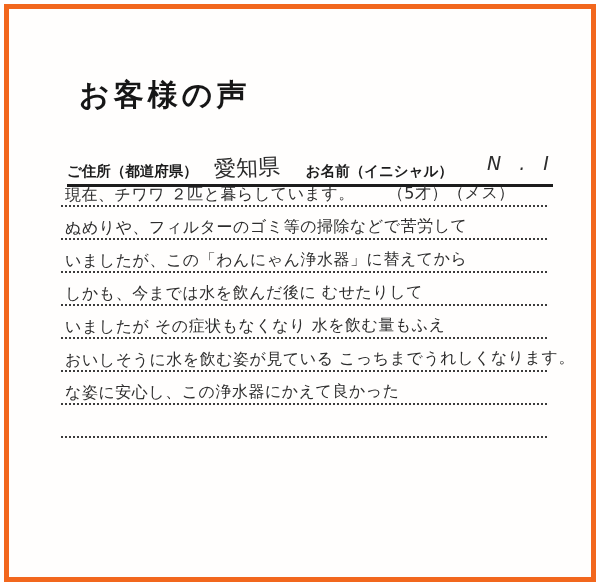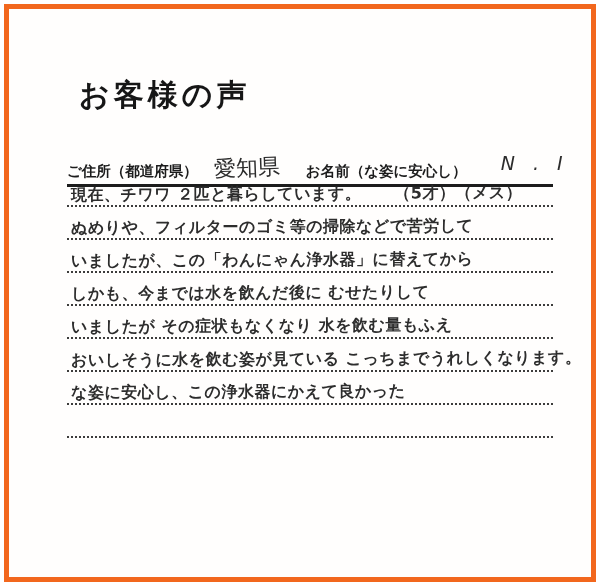--- a/index.html
+++ b/index.html
@@ -110,7 +110,7 @@
     <div class="form-row">
       <span class="form-label">ご住所（都道府県）</span>
       <span class="hand address-value">愛知県</span>
-      <span class="form-label">お名前（な姿に安心し）</span>
+      <span class="form-label">お名前（イニシャル）</span>
       <span class="hand name-value">N . I</span>
     </div>
 

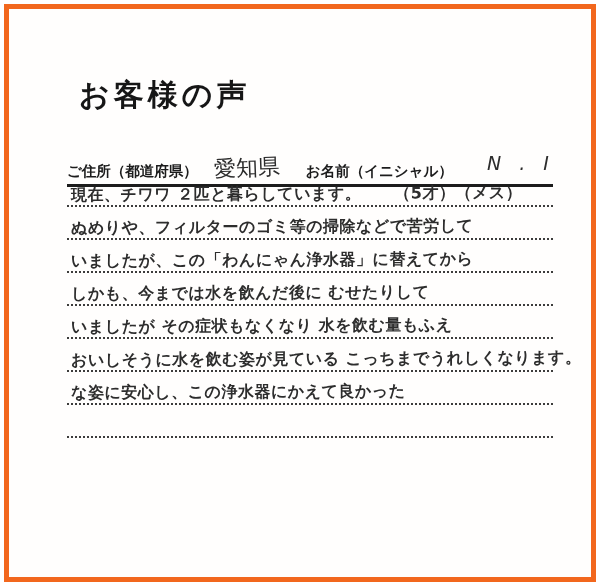--- a/index.html
+++ b/index.html
@@ -76,10 +76,9 @@
   }
   .ruled-area {
     position: absolute;
-    left: 58px;
+    left: 52px;
     top: 165px;
     width: 486px;
-    font-weight: bold;
   }
   .ruled-line {
     height: 33px;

--*--

All records above are to be output verbatim, with their pictures omitted.

**Expected answer:**
--- a/index.html
+++ b/index.html
@@ -110,7 +110,7 @@
     <div class="form-row">
       <span class="form-label">ご住所（都道府県）</span>
       <span class="hand address-value">愛知県</span>
-      <span class="form-label">お名前（な姿に安心し）</span>
+      <span class="form-label">お名前（イニシャル）</span>
       <span class="hand name-value">N . I</span>
     </div>
 

--- a/index.html
+++ b/index.html
@@ -76,10 +76,9 @@
   }
   .ruled-area {
     position: absolute;
-    left: 58px;
+    left: 52px;
     top: 165px;
     width: 486px;
-    font-weight: bold;
   }
   .ruled-line {
     height: 33px;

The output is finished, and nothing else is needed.